This is unofficial, fan-made software for Final Fantasy XI. It is not affiliated with, endorsed by, or supported by Square Enix Holdings Co., Ltd. FINAL FANTASY is a registered trademark of Square Enix.

Square Enix's official position is that third-party tools and modifications to the FFXI client are prohibited by the Terms of Service. Installing or using this software may result in account suspension, account termination, character data loss, or other action taken by Square Enix at their sole discretion.

This software is provided AS IS, without warranty of any kind, express or implied — including but not limited to warranties of merchantability, fitness for a particular purpose, and non-infringement. In no event shall the author or contributors be liable for any claim, damages, account action, lost time, lost progress, file corruption, or any other liability arising from the use of, or inability to use, this software.

By installing, building, or running this software you acknowledge that you understand and accept these risks.

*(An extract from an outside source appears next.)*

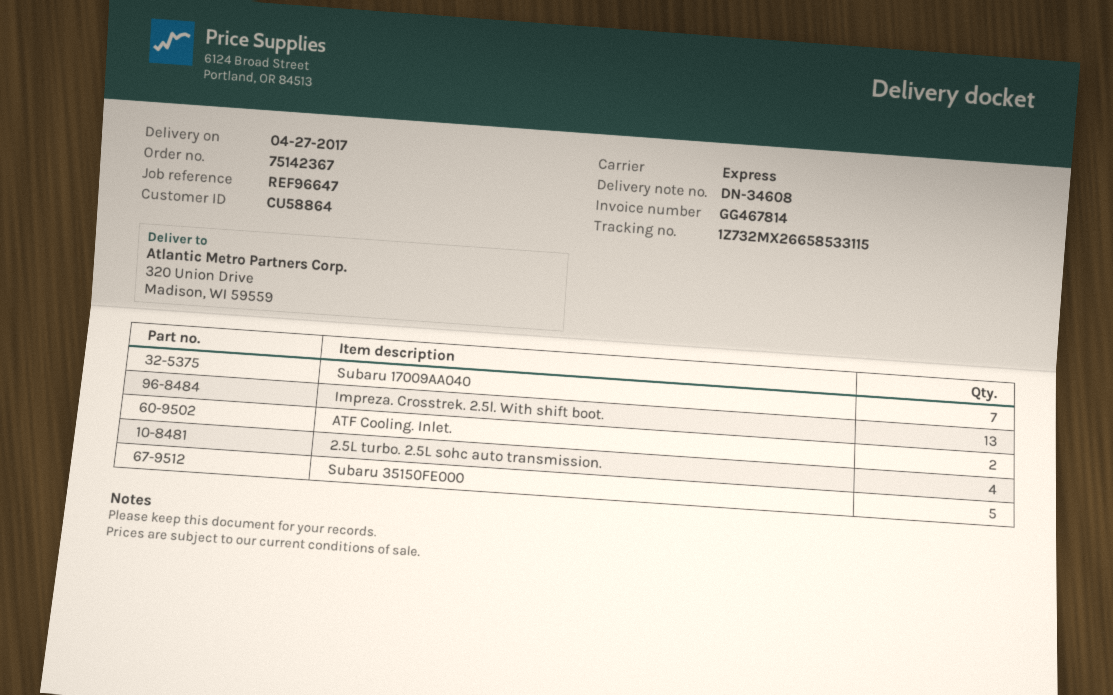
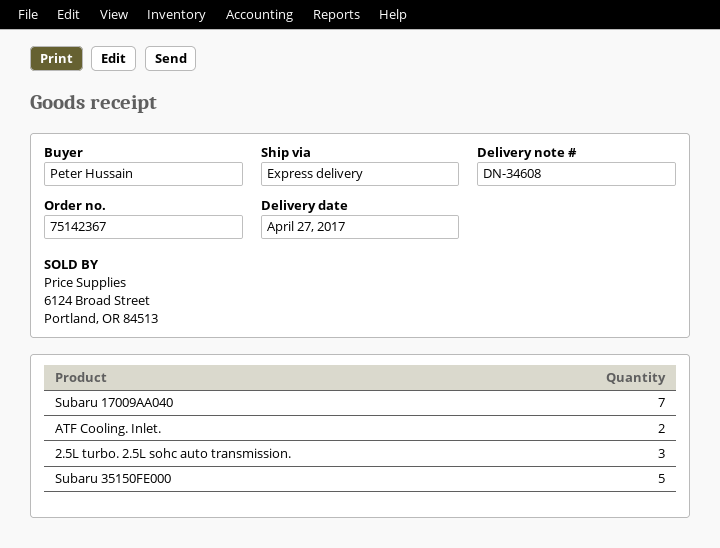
Impreza. Crosstrek. 2.5l. With shift boot.: 13 -> none
2.5L turbo. 2.5L sohc auto transmission.: 4 -> 3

🛑 READ THIS FIRST — Logout before editing

FFXI keeps your macros in memory while you're logged in. If you edit mcr*.dat with this tool while the game is running, FFXI will overwrite your changes the next time it writes back to disk (page navigation, zone change, or logout). Confirmed in-testing: edits made while logged in do not show up in-game.

Workflow that actually works:

  1. In-game: Macro List → Save All to Server — uploads your current macros to your character on the Square Enix server. Bulletproof recovery option if anything goes wrong locally. (SE limits this to ~one save per 30 minutes per character — do it now, not after you've been editing for an hour.)
  2. /logout to character select. This is when FFXI flushes its in-memory macro state to disk. After this point, disk = in-game.
  3. Open the manager and edit. Your changes go to disk without racing FFXI.
  4. Log back into your character. FFXI reads the new disk state into memory. Your edits are now live in-game.

If you skip step 2 and edit while logged in, your changes get clobbered the next time FFXI writes to disk — most users notice it as "the manager looks correct but in-game still shows the old macros," and then the manager edits disappear when FFXI saves.

The in-game Save All to Server is your safety net for the worst case (you lost local edits, you save-corrupted a file, etc.). Always do it before any editing session.


Before you use this — local backup

This tool edits your FFXI mcr*.dat macro files directly. Two backups are recommended before you save anything you care about:

  1. Back up to the Square Enix server (in-game). Open the Macros menu in FFXI, pick Macro List → Save All to Server. Your macros are uploaded to your character on the SE side and can be restored later via Load All from Server. This is the bulletproof option: even total local file corruption can't touch a server backup. SE limits this to roughly one save per ~30 minutes per character, so do it BEFORE you start editing.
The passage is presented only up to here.